───── Available data ─────

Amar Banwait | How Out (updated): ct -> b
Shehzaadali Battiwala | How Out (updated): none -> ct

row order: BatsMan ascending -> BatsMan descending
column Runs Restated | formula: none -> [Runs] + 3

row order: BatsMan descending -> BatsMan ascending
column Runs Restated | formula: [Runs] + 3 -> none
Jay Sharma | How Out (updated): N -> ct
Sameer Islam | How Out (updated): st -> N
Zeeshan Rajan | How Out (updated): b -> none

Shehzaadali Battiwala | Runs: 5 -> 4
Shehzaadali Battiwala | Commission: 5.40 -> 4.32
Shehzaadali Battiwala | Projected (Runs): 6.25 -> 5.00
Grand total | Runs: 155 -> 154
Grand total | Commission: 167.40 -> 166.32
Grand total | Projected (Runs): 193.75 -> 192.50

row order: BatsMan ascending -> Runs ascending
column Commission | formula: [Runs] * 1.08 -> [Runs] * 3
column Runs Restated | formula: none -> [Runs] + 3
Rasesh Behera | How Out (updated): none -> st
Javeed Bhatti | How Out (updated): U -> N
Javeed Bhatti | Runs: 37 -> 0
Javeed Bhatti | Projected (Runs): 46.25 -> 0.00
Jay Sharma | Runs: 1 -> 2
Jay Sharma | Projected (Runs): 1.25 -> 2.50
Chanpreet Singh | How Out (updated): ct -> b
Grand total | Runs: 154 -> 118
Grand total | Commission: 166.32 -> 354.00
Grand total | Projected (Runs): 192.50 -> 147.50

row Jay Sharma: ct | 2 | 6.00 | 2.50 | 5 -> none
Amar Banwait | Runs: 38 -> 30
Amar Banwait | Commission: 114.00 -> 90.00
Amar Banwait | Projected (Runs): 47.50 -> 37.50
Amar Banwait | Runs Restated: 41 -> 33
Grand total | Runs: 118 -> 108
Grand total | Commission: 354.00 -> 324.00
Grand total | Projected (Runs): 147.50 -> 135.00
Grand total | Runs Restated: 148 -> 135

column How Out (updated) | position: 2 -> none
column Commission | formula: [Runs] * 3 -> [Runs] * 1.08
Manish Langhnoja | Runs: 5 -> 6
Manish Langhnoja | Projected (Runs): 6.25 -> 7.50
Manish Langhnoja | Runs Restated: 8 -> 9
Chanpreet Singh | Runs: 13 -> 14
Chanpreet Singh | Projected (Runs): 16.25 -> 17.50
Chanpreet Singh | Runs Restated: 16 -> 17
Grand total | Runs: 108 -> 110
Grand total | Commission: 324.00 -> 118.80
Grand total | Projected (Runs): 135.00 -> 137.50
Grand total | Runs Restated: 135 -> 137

─────

▶ **Description of the task**
Could you give every entry again, exactly as written?

▶ **Final answer**
Amar Banwait | How Out (updated): ct -> b
Shehzaadali Battiwala | How Out (updated): none -> ct

row order: BatsMan ascending -> BatsMan descending
column Runs Restated | formula: none -> [Runs] + 3

row order: BatsMan descending -> BatsMan ascending
column Runs Restated | formula: [Runs] + 3 -> none
Jay Sharma | How Out (updated): N -> ct
Sameer Islam | How Out (updated): st -> N
Zeeshan Rajan | How Out (updated): b -> none

Shehzaadali Battiwala | Runs: 5 -> 4
Shehzaadali Battiwala | Commission: 5.40 -> 4.32
Shehzaadali Battiwala | Projected (Runs): 6.25 -> 5.00
Grand total | Runs: 155 -> 154
Grand total | Commission: 167.40 -> 166.32
Grand total | Projected (Runs): 193.75 -> 192.50

row order: BatsMan ascending -> Runs ascending
column Commission | formula: [Runs] * 1.08 -> [Runs] * 3
column Runs Restated | formula: none -> [Runs] + 3
Rasesh Behera | How Out (updated): none -> st
Javeed Bhatti | How Out (updated): U -> N
Javeed Bhatti | Runs: 37 -> 0
Javeed Bhatti | Projected (Runs): 46.25 -> 0.00
Jay Sharma | Runs: 1 -> 2
Jay Sharma | Projected (Runs): 1.25 -> 2.50
Chanpreet Singh | How Out (updated): ct -> b
Grand total | Runs: 154 -> 118
Grand total | Commission: 166.32 -> 354.00
Grand total | Projected (Runs): 192.50 -> 147.50

row Jay Sharma: ct | 2 | 6.00 | 2.50 | 5 -> none
Amar Banwait | Runs: 38 -> 30
Amar Banwait | Commission: 114.00 -> 90.00
Amar Banwait | Projected (Runs): 47.50 -> 37.50
Amar Banwait | Runs Restated: 41 -> 33
Grand total | Runs: 118 -> 108
Grand total | Commission: 354.00 -> 324.00
Grand total | Projected (Runs): 147.50 -> 135.00
Grand total | Runs Restated: 148 -> 135

column How Out (updated) | position: 2 -> none
column Commission | formula: [Runs] * 3 -> [Runs] * 1.08
Manish Langhnoja | Runs: 5 -> 6
Manish Langhnoja | Projected (Runs): 6.25 -> 7.50
Manish Langhnoja | Runs Restated: 8 -> 9
Chanpreet Singh | Runs: 13 -> 14
Chanpreet Singh | Projected (Runs): 16.25 -> 17.50
Chanpreet Singh | Runs Restated: 16 -> 17
Grand total | Runs: 108 -> 110
Grand total | Commission: 324.00 -> 118.80
Grand total | Projected (Runs): 135.00 -> 137.50
Grand total | Runs Restated: 135 -> 137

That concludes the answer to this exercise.